The record establishes by clear and convincing evidence that Blodgett’s conditional release would pose a significant risk of bodily harm to others.  The psychiatric reports show that Blodgett suffers from serious psychological disorders.  He had been admitted to a hospital but checked himself out against medical advice after refusing to take medication.  That same day, he shot and seriously injured his brothers.  These incidents occurred only six months before the disposition hearing.  The medical experts agreed that Blodgett needs medication and treatment to avoid delusional thinking, and without medication, any kind of stress or pressure would cause his paranoid delusions to recur.  Therefore, the trial court properly stressed Blodgett’s need for medication, the uncertainty that Blodgett would take his medication and the danger to the public that would occur if he failed to take his medication. 

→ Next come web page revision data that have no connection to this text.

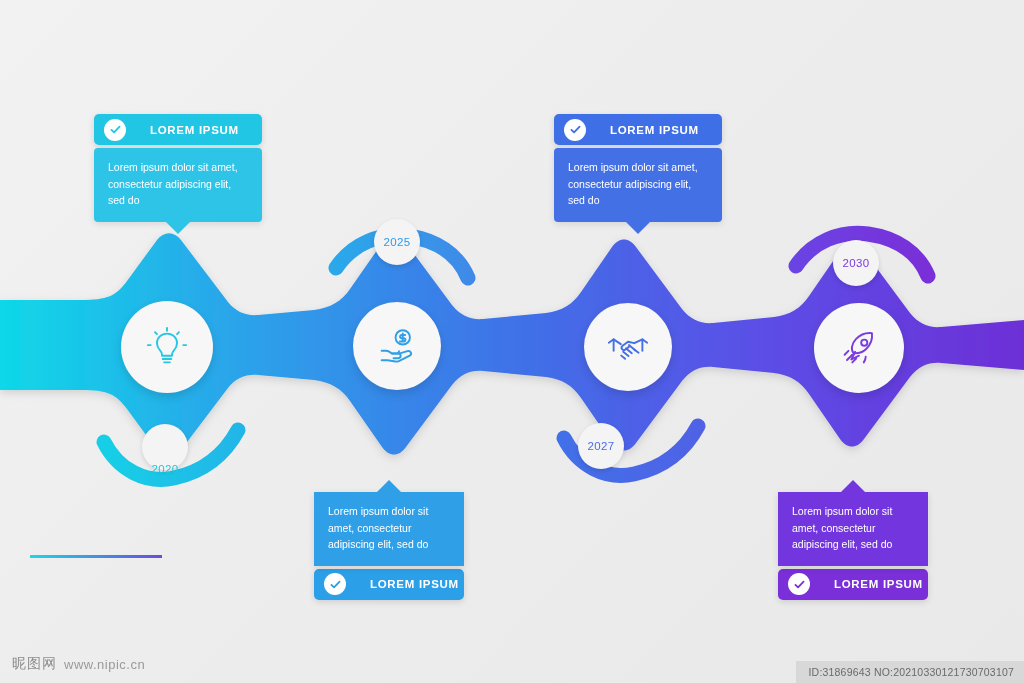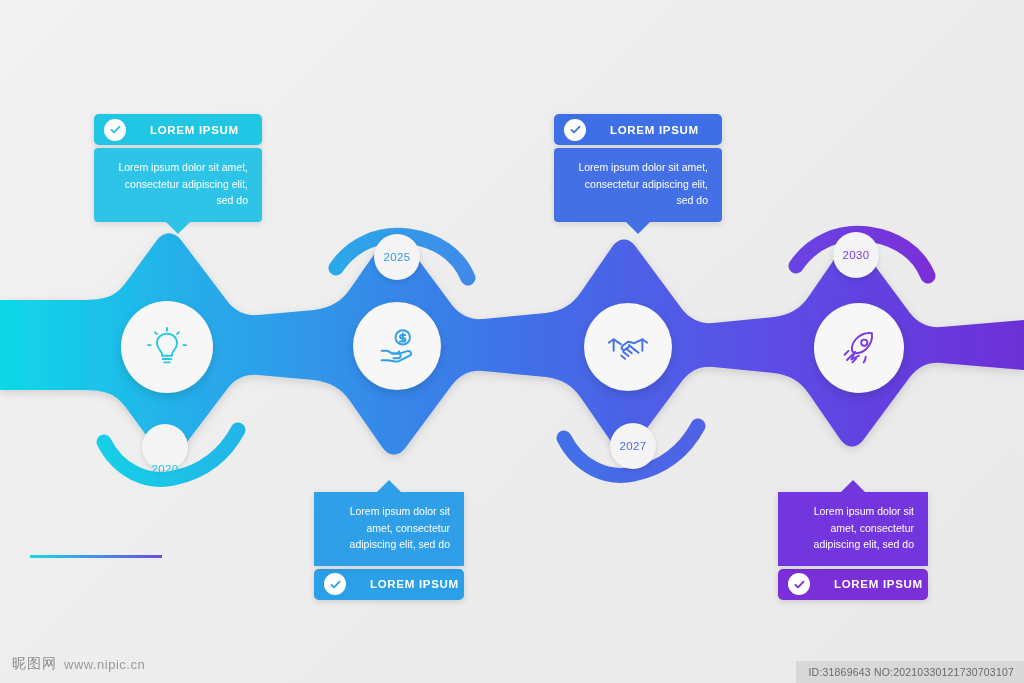--- a/index.html
+++ b/index.html
@@ -48,21 +48,21 @@
     background:#ffffff;
     display:flex;align-items:center;justify-content:center;flex:0 0 auto;
   }
   .card .bar .ttl{
     color:#ffffff;font-size:11.5px;font-weight:bold;letter-spacing:.7px;
     white-space:nowrap;
   }
   .card .body{
     position:relative;
     padding:11px 14px 13px;box-sizing:border-box;
-    color:#ffffff;font-size:10.5px;line-height:1.58;text-align:right;
+    color:#ffffff;font-size:10.5px;line-height:1.58;text-align:left;
     box-shadow:0 2px 7px rgba(0,0,0,.11);
   }
   .card .body .txt{display:block;}
   
   .ptr{position:absolute;width:0;height:0;}
 
   
   .card.top .bar{margin-bottom:3px;}
   .card.top .body{border-radius:4px 4px 4px 4px;}
   .card.top .ptr{
@@ -266,27 +266,27 @@
         <circle cx="29.5" cy="18.5" r="3.2"></circle>
         <path d="M17 31l-5.5 5.5M13 27l-4 4M21 35l-4 4"></path>
         <path d="M31 33c0 3-2 6-2 6"></path>
       </svg>
     </span>
   </div>
 
   <div class="year" style="left:142px;top:424px;">
     <span style="color:#1fc6e0;margin-top:44px;">2020</span>
   </div>
-  <div class="year" style="left:374px;top:234px;">
+  <div class="year" style="left:374px;top:219px;">
     <span style="color:#2f9ae6;">2025</span>
   </div>
-  <div class="year" style="left:610px;top:423px;">
+  <div class="year" style="left:578px;top:423px;">
     <span style="color:#4a6ce6;">2027</span>
   </div>
-  <div class="year" style="left:833px;top:232px;">
+  <div class="year" style="left:833px;top:240px;">
     <span style="color:#7a3ce2;">2030</span>
   </div>
 
   <div class="card top" style="left:94px;top:114px;width:168px;">
     <div class="bar" style="background:#21c6e4;">
       <span class="tick">
         <svg width="13" height="13" viewBox="0 0 16 16" fill="none" stroke="#21c6e4" stroke-width="2.2" stroke-linecap="round" stroke-linejoin="round">
           <path d="M3 8.4l3.2 3.2L13 4.6"></path>
         </svg>
       </span>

Blodgett presented evidence that he had taken his medication for twenty days before the hearing.  As the trial court noted, twenty days is not a sufficient track record in light of Blodgett’s previous refusal to take medication.  The court also noted that Blodgett has been insulated from the stresses of ordinary life and family problems for the preceding six months.  While his delusional thinking has significantly decreased, his ability to handle stress has not been tested.

Brodolac is not a secure facility.  While it monitors its patients’ medication, neither placement at Brodolac nor imposing other conditions of release can assure immediate and effective action to prevent harm to others if Blodgett walked away from the facility, failed to take his medication or encountered additional stress.  Merely documenting the failure to take medication and seeking psychiatric input does not amount to a plan of action that would adequately protect the public.  We conclude the record supports the trial court’s determination.

Finally, Blodgett argues that the trial court evinced an erroneous understanding of the law when it commented that § 971.17(3), Stats., requires the court to determine whether to grant conditional discharge without having a specific plan in mind.  The trial court’s comments reflect its disapproval of the law, not a misunderstanding of the law.

By the Court.—Order affirmed.

This opinion will not be published.  See Rule 809.23(1)(b)5, Stats.